14 Avril 2014
Hier, le petit homme s'est agrippé gaillardement à ma jambe. Il le fait depuis toujours. Ses 10 ans récents n'ont rien changé à l'affaire. C'est son jeu. Koala accroché à ma cuisse : "Je t'aime Maman. Je veux rester avec toi toujours !" Déclaration à laquelle je réponds invariablement depuis 2 ans : "Moi aussi mon grand. Dépêchons nous de nous aimer. On ne sait jamais ce que la vie va nous réserver." Je me plie en deux, je l'entoure comme je peux de mes bras, nous voilà serrés bien fort, j'embrasse copieusement ses joues fraiches.
Demain, je serai à Nantes au centre anti cancer. Super Mario expliquera peut-être ces douleurs au ventre depuis deux jours, par les images fixées au scanner la semaine dernière. Métastases à l'assaut du foie ? ou d'autre chose ?... ou pas. C'est ainsi à chaque fois que surgit la douleur inhabituelle. Elle attise les oiseaux de mauvais augures. Les vautours reviennent. Ils volent en cercles incessants au dessus de ma tête. Les pensées sombres s'immiscent, se glissent à l'intérieur et envahissent. Il est 5 heures. Je ne dors pas.
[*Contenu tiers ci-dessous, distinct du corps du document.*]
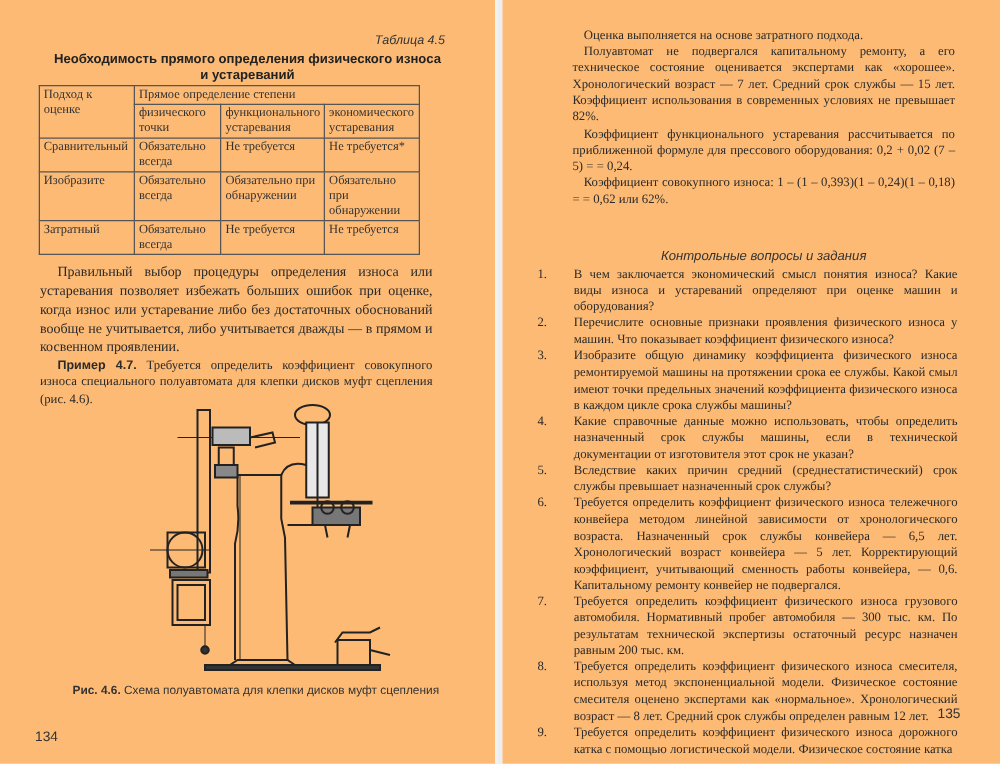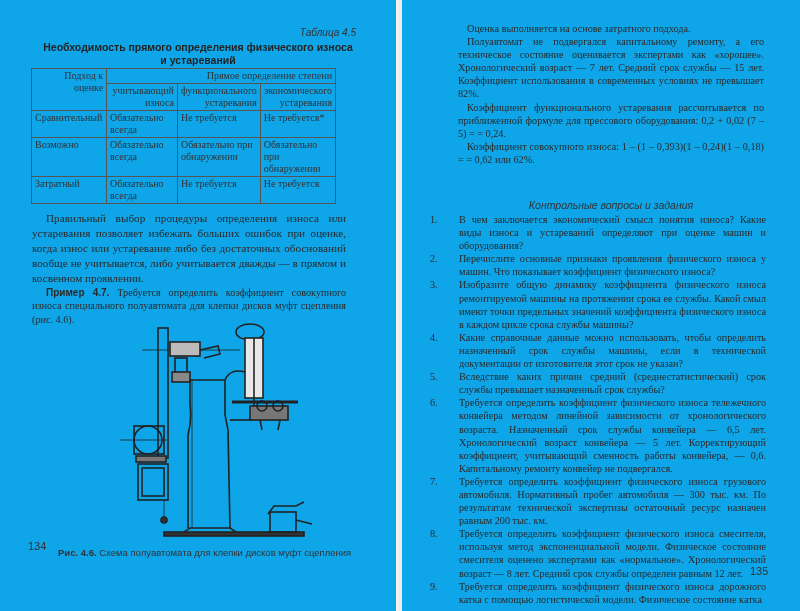--- a/index.html
+++ b/index.html
@@ -2,49 +2,49 @@
 <html><head>
 <meta charset="utf-8">
 <style>
   html, body { margin: 0; padding: 0; }
   body {
     width: 800px; height: 611px; overflow: hidden;
     background: #ffffff; color: #2a2a2a;
     font-family: "Liberation Serif", serif;
     position: relative;
   }
-  .page { position: absolute; top: 0; height: 611px; background: #0ea5e9; }
+  .page { position: absolute; top: 0; height: 611px; background: #fdba74; }
   .left { left: 0; width: 398px; }
   .right { left: 402px; width: 398px; }
   .gutter { position: absolute; left: 396px; top: 0; width: 8px; height: 611px;
     background: linear-gradient(to right, #f4f4f4, #ececec, #f4f4f4); }
 
   .tbl-num { position: absolute; left: 40px; width: 316px; top: 27px; text-align: right;
     font-style: italic; font-family: "Liberation Sans", sans-serif; font-size: 10px; color: #333; }
   .tbl-title { position: absolute; left: 40px; width: 316px; top: 41px; text-align: center;
     font-family: "Liberation Sans", sans-serif; font-weight: bold; font-size: 10.5px; line-height: 13px; color: #222; }
 
   table.t { position: absolute; left: 31px; top: 68px; width: 305px; border-collapse: collapse;
     font-size: 10px; line-height: 12px; color: #333; }
   table.t td, table.t th { border: 1px solid #555; padding: 1px 3px; vertical-align: top; font-weight: normal; }
-  table.t th { text-align: right; }
+  table.t th { text-align: left; }
   .c0 { width: 72px; } .c1 { width: 76px; } .c2 { width: 76px; } .c3 { width: 70px; margin-left: 32px; }
 
   .footnote { position: absolute; left: 32px; top: 191px; font-size: 9.5px; font-family: "Liberation Sans", sans-serif; color: #333; }
 
   .para { position: absolute; left: 32px; width: 314px; top: 211px; font-size: 11.2px; line-height: 15px;
     text-align: justify; text-indent: 14px; color: #2a2a2a; }
   .example { position: absolute; left: 32px; width: 314px; top: 286px; font-size: 10.2px; line-height: 13.4px;
     text-align: justify; text-indent: 14px; color: #2a2a2a; }
   .example b { font-family: "Liberation Sans", sans-serif; font-size: 10px; }
 
   .figure { position: absolute; left: 120px; top: 320px; width: 200px; height: 220px; }
   .fig-caption { position: absolute; left: 58px; top: 547px; font-family: "Liberation Sans", sans-serif; font-size: 9.5px; color: #333; }
   .fig-caption b { font-weight: bold; text-align: center; }
-  .pnum-l { position: absolute; left: 28px; top: 540px; font-family: "Liberation Sans", sans-serif; font-size: 11px; color: #333; }
+  .pnum-l { position: absolute; left: 28px; top: 584px; font-family: "Liberation Sans", sans-serif; font-size: 11px; color: #333; }
   .pnum-r { position: absolute; left: 750px; top: 565px; font-family: "Liberation Sans", sans-serif; font-size: 11px; color: #333; }
 
   .rtext { position: absolute; left: 458px; width: 306px; font-size: 10.2px; line-height: 13.1px; text-align: justify; color: #2a2a2a; }
   .rtext p { margin: 0; text-indent: 9px; }
   .sec-title { position: absolute; left: 458px; width: 306px; top: 199px; text-align: center; font-style: italic;
     font-family: "Liberation Sans", sans-serif; font-size: 10.5px; color: #333; }
   ol.q { position: absolute; left: 430px; width: 336px; top: 213px; margin: 0; padding: 0; list-style: none;
     font-size: 10.2px; line-height: 13.1px; color: #2a2a2a; }
   ol.q li { display: flex; margin: 0; }
   ol.q .n { width: 29px; flex: none; }
@@ -57,32 +57,32 @@
   <div class="tbl-num">Таблица 4.5</div>
   <div class="tbl-title">Необходимость прямого определения физического износа и устареваний</div>
 
   <table class="t">
     <tbody>
         <tr>
       <th class="c0" rowspan="2">Подход к оценке</th>
       <th colspan="3">Прямое определение степени</th>
     </tr>
     <tr>
-      <th class="c1">учитывающий износа</th>
+      <th class="c1">физического точки</th>
       <th class="c2">функционального устаревания</th>
       <th class="c3">экономического устаревания</th>
     </tr>
     <tr>
       <td>Сравнительный</td>
       <td>Обязательно всегда</td>
       <td>Не требуется</td>
       <td>Не требуется*</td>
     </tr>
     <tr>
-      <td>Возможно</td>
+      <td>Изобразите</td>
       <td>Обязательно всегда</td>
       <td>Обязательно при обнаружении</td>
       <td>Обязательно при обнаружении</td>
     </tr>
     <tr>
       <td>Затратный</td>
       <td>Обязательно всегда</td>
       <td>Не требуется</td>
       <td>Не требуется</td>
     </tr>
J'ai bien mal au ventre. Je l'ai mis sur le compte d'une langoustine moins bien digérée que les autres aux débuts des boyaux tordus. Mais depuis le temps qu'ils se tordent les boyaux, la langoustine est disculpée. Il faut chercher le coupable ailleurs. Fieffé con de cancer, foutues cellules dégénérées, abominations contre nature, ramassis de parasites, JE VOUS HAIS !
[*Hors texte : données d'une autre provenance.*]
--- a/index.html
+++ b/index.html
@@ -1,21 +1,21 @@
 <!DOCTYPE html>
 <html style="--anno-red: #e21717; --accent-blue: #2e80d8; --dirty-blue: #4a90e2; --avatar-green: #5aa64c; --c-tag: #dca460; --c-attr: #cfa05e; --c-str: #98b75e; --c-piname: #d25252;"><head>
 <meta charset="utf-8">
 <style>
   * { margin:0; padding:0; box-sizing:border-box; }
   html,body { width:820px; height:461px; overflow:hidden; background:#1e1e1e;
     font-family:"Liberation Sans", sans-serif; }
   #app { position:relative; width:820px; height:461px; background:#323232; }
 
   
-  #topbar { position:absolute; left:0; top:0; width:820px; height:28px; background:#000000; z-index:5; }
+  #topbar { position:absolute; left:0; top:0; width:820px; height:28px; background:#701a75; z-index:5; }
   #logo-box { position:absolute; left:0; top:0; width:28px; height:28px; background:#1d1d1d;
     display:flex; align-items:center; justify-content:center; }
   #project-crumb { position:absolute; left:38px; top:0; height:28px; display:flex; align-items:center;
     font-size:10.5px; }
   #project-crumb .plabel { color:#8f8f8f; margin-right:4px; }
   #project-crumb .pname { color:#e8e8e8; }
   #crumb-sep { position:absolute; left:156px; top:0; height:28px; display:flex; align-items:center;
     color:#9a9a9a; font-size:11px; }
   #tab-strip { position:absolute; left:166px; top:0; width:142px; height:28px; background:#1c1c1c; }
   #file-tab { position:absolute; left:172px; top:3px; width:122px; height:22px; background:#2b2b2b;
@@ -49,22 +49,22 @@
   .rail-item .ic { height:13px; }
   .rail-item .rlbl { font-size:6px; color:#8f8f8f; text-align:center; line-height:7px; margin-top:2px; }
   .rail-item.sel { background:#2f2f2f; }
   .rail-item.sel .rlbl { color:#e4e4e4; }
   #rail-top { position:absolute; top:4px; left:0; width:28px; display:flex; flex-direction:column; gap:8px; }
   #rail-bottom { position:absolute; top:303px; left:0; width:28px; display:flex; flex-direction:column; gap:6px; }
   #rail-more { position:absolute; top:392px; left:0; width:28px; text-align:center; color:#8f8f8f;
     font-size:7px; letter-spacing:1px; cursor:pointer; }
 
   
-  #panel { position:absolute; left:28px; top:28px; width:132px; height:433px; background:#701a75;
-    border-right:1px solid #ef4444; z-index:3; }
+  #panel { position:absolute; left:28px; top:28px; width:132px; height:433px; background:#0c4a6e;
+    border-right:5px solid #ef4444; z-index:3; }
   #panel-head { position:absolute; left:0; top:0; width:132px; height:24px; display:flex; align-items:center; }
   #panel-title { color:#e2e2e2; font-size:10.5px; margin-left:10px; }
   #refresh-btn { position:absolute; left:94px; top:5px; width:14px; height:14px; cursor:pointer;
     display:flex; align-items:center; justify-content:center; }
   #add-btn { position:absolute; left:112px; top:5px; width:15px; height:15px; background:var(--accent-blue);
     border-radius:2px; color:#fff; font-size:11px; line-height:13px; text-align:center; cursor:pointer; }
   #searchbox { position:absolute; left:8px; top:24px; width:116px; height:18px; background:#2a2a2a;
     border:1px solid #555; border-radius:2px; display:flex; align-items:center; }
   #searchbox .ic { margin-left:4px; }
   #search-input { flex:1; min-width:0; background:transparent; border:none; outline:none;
JE VOUDRAIS VOUS VOIR CREVER !
JE CRACHERAIS SUR VOS CADAVRES !
Plus tôt aujourd'hui, c'est moi qui me suis vue morte. Mes 3 hommes jouaient au ballon. Isséo courrait tout autour. Je m'étais assise sur la petite butte, au bord du terrain. A l'écart sur mon carré de pelouse, je regardais la scène se dérouler devant moi. Et ça m'est tombé dessus. Les larmes sont venues. Ce n'était pas le soleil que j'avais dans les yeux. C'était eux, ensemble, devant moi, sans moi... Après moi. J'espérais que ce soit comme ça. Qu'ils partagent une vie joyeuse, insouciante et complice. Qu'ils courent après des ballons encore. Qu'ils se taquinent. Qu'ils rient comme cet après midi. Je leur demandais de me pardonner de les avoir laissé en route. Pardonnez-moi mes amours. Je n'ai pas voulu ce qui nous arrive. Cette saloperie. Cette injustice. Je m'y résigne parfois. Cet après midi, je ne m'y résouds pas.
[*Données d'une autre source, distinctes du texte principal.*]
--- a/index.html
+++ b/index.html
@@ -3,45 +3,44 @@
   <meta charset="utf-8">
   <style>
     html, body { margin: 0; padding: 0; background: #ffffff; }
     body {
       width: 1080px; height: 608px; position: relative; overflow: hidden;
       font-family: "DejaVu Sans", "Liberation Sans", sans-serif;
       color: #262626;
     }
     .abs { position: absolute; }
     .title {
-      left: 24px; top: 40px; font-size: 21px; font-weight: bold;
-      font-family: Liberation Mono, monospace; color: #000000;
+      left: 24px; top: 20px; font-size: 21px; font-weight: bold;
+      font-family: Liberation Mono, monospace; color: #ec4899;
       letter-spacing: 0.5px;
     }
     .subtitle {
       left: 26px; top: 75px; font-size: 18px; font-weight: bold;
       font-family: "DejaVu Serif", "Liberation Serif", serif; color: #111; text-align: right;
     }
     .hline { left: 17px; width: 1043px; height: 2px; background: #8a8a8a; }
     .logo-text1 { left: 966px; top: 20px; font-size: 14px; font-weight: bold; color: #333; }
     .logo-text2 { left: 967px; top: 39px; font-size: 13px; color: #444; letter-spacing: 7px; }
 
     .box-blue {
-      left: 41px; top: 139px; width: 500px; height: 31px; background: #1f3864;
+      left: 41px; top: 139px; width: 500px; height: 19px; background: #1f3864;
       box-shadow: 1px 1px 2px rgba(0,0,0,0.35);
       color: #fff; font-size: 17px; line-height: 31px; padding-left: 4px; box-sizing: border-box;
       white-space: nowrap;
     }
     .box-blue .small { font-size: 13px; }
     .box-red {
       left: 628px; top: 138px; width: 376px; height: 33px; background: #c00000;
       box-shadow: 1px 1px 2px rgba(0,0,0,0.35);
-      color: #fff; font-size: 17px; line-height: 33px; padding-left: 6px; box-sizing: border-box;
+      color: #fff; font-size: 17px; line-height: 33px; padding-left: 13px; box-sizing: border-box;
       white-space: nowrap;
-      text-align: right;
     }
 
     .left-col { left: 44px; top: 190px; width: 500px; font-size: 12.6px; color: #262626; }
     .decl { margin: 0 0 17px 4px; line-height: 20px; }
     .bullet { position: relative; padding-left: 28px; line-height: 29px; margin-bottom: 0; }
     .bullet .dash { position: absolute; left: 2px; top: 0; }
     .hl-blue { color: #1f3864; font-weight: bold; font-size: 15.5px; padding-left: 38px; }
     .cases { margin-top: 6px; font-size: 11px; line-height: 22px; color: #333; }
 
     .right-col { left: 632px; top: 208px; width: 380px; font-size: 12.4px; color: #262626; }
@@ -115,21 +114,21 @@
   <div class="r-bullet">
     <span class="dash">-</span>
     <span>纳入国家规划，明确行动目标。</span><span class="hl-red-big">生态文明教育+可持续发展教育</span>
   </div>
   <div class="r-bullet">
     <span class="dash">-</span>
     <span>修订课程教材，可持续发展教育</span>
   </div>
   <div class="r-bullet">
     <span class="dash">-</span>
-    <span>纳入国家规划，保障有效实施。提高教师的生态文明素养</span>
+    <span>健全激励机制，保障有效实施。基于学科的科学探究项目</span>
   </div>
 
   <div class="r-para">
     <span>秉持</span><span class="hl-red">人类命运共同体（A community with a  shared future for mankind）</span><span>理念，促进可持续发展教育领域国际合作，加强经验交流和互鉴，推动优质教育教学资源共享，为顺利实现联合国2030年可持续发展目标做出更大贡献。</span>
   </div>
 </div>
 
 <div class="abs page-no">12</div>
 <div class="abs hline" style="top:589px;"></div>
Pourtant je ne peux rien changer à ce qui nous attend. Et la vie d'ici là n'est plus "comme avant". Alors je suis immensément désolée et dépitée. Vous comprenez mes amours?
STUPIDES REPRODUCTRICES !
Nous avons repris notre promenade et j'ai repris la main de mon homme aimé. Il a vu que je contenais comme je pouvais une bonne charge d'émotions : "Tu as pleuré ?... Pourquoi tu as pleuré ?" Je n'ai pas été capable de lui expliquer. Maintenant que j'ai tout fait sortir mon Homme aimé, maintenant que tu me lis, tu sais.